Razzia in Düsseldorf : Erst eine Kostenexplosion, dann Korruptionsvorwürfe
Wegen Korruptionsverdachts bei der Sanierung der nordrhein-westfälischen Staatskanzlei haben Ermittler des Landeskriminalamts (LKA) und der Staatsanwaltschaft Wuppertal am Dienstagmorgen mehr als 57 Räumlichkeiten durchsucht, darunter Büros von Baufirmen, des landeseigenen Bau- und Liegenschaftsbetriebs (BLB) und eines Architekturbüros.
Wie ein LKA-Sprecher auf F.A.Z.-Anfrage mitteilte, soll es bei der vom BLB gesteuerten Vergabe von Aufträgen zur Sanierung der Staatskanzlei am Rheinufer in Düsseldorf durch überteuerte Rechnungen zu einem Schaden in Millionenhöhe gekommen sein. Bisher gehe es um die Vergabe der Arbeiten zur Erneuerung der Beleuchtung. Unregelmäßigkeiten bei anderen Gewerken seien bislang nicht bekannt.
Doch dienten die Durchsuchungen mit rund 200 Ermittlern dazu, sich einen umfassenden Überblick zu verschaffen. Aktuell richteten sich die Ermittlungen wegen Bestechung und Bestechlichkeit, der wettbewerbsbeschränkenden Absprachen bei Ausschreibungen, der Untreue sowie des Betruges gegen sieben Personen. Die Unregelmäßigkeiten waren durch die Anzeige eines Zeugen und eine Überprüfung der BLB-Innenrevision aufgefallen. Gegen Mitarbeiter der Staatskanzlei besteht kein Verdacht.
SPD spricht von Luxussanierung
Das sogenannte Landeshaus ist der Regierungssitz des nordrhein-westfälischen Ministerpräsidenten Hendrik Wüst. Die Sanierung des mehr als 100 Jahre alten Gebäudes begann 2017 noch unter dessen Vorgänger Armin Laschet (beide CDU). Ursprünglich waren dafür rund 34 Millionen Euro veranschlagt worden. Doch im Sommer 2023 rechnete die schwarz-grüne Landesregierung bereits mit 42 Millionen, im vergangenen Jahr dann mit 55 Millionen Euro.
Die Verteuerung wurde mit Lieferengpässen und höheren Baukosten durch Corona-Pandemie, Flutkatastrophe 2021 und Ukrainekrieg begründet. Ein Kostentreiber sei auch das Alter des Landeshauses, im Zuge der Sanierungsarbeiten träten immer wieder Überraschungen zutage. Auch sei der Umbau unter energetischen Aspekten ausgeweitet worden.
Die oppositionelle SPD kritisiert den Umbau der Staatskanzlei seit Langem scharf. Bei der „Luxussanierung“ handle es sich um ein „Fass ohne Boden“, sagte die stellvertretende SPD-Fraktionsvorsitzende Elisabeth Müller-Witt am Dienstag. „Nach der Kostenexplosion jetzt Korruptionsvorwürfe.“ Bis heute habe die Staatskanzlei keine vollständige Kostentransparenz hergestellt. Die Razzien ließen nun vermuten, dass man bisher nur die Spitze des Eisbergs gesehen habe.
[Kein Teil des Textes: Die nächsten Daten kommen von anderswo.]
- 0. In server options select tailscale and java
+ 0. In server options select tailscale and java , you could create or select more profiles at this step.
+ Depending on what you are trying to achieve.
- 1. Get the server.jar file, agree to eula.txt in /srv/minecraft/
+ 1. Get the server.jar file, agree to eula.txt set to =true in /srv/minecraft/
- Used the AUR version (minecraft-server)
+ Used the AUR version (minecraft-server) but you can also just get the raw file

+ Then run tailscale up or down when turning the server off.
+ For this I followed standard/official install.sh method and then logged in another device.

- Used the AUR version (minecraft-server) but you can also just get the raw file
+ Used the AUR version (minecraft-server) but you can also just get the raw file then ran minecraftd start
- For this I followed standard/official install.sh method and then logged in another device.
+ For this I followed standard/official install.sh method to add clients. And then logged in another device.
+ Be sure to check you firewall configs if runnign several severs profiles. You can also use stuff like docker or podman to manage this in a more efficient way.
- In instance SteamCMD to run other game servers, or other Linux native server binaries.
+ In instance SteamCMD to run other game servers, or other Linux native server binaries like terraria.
Beim Landesbaubetrieb BLB war es vor mehr als zehn Jahren schon ein einmal zu einem großen Korruptionsskandal gekommen. Damals ging es unter anderem um den Kauf des Grundstücks für den Fachhochschul-Neubau in Düsseldorf und den Verkauf des ehemaligen Landesbehördenhauses Bonn. Anfang 2017 wurde der langjährige BLB-Geschäftsführer Ferdinand T. wegen Bestechlichkeit und Untreue zu siebeneinhalb Jahren Haft verurteilt, weil er mit Komplizen ein ausgeklügeltes Geschäftsmodell zum Nachteil der öffentlichen Hand betrieben hatte. T. hatte die Preise von BLB-Projekte „systematisch mittels Strohleuten“ durch Absprachen und Zwischenkäufe in die Höhe getrieben und sich an den Aufschlägen auch persönlich bereichert, wie das Landgericht Düsseldorf damals feststellte.
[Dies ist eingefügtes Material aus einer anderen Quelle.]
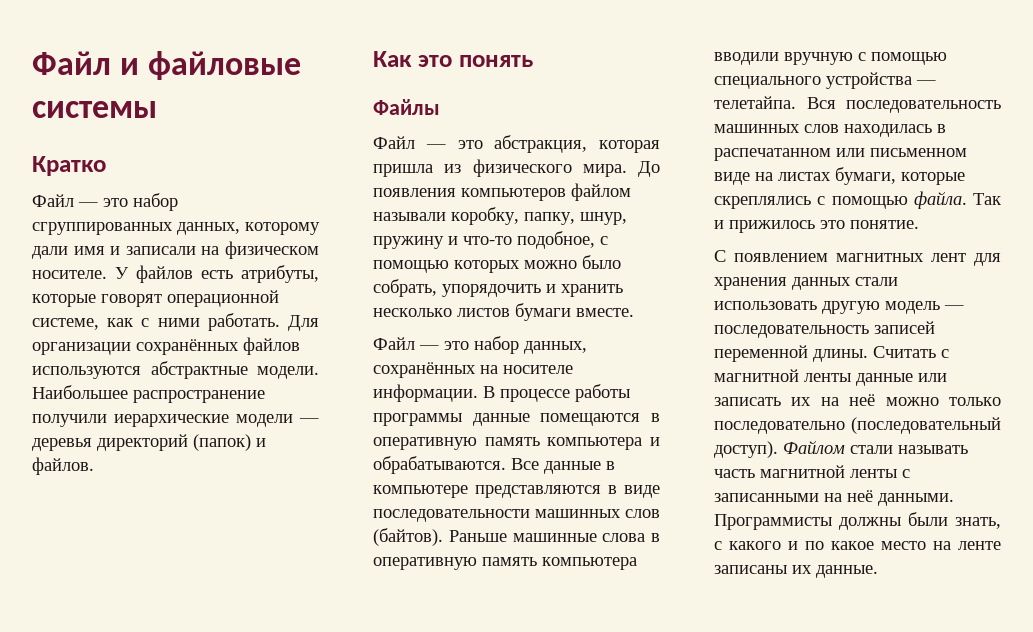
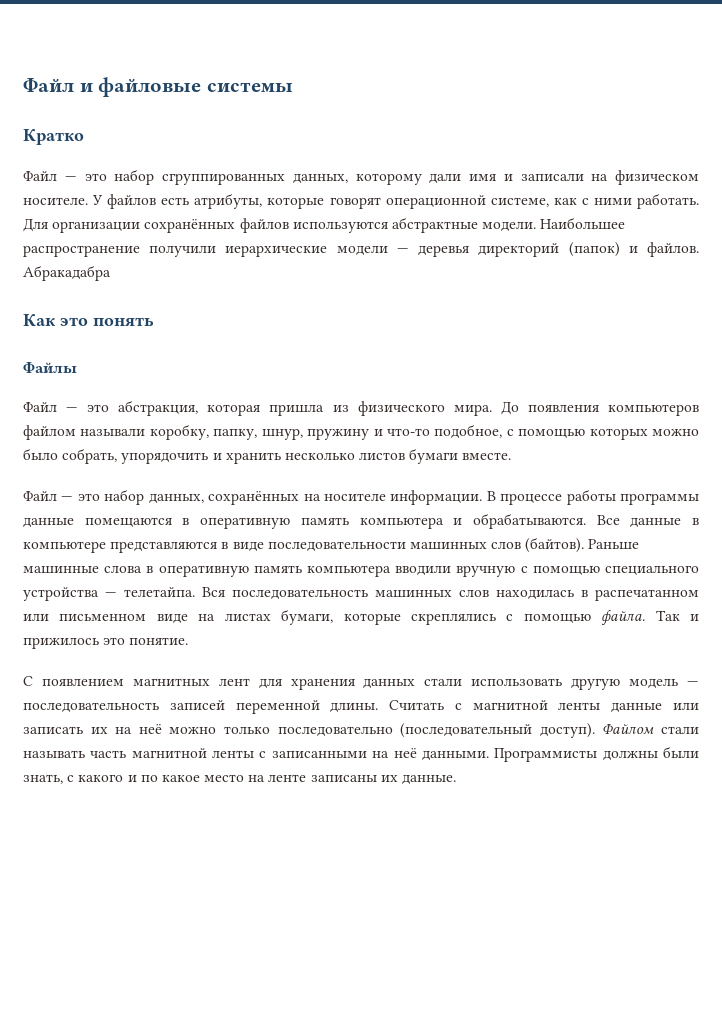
+ Абракадабра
Mit der Gründung des BLB Anfang 2001 war das Liegenschaftsvermögen vom übrigen Landesvermögen abgespalten worden. Die damalige rot-grüne Regierung erhoffte sich mehr Effizienz und Transparenz beim Bau und der Bewirtschaftung der Immobilien für die Landesverwaltung.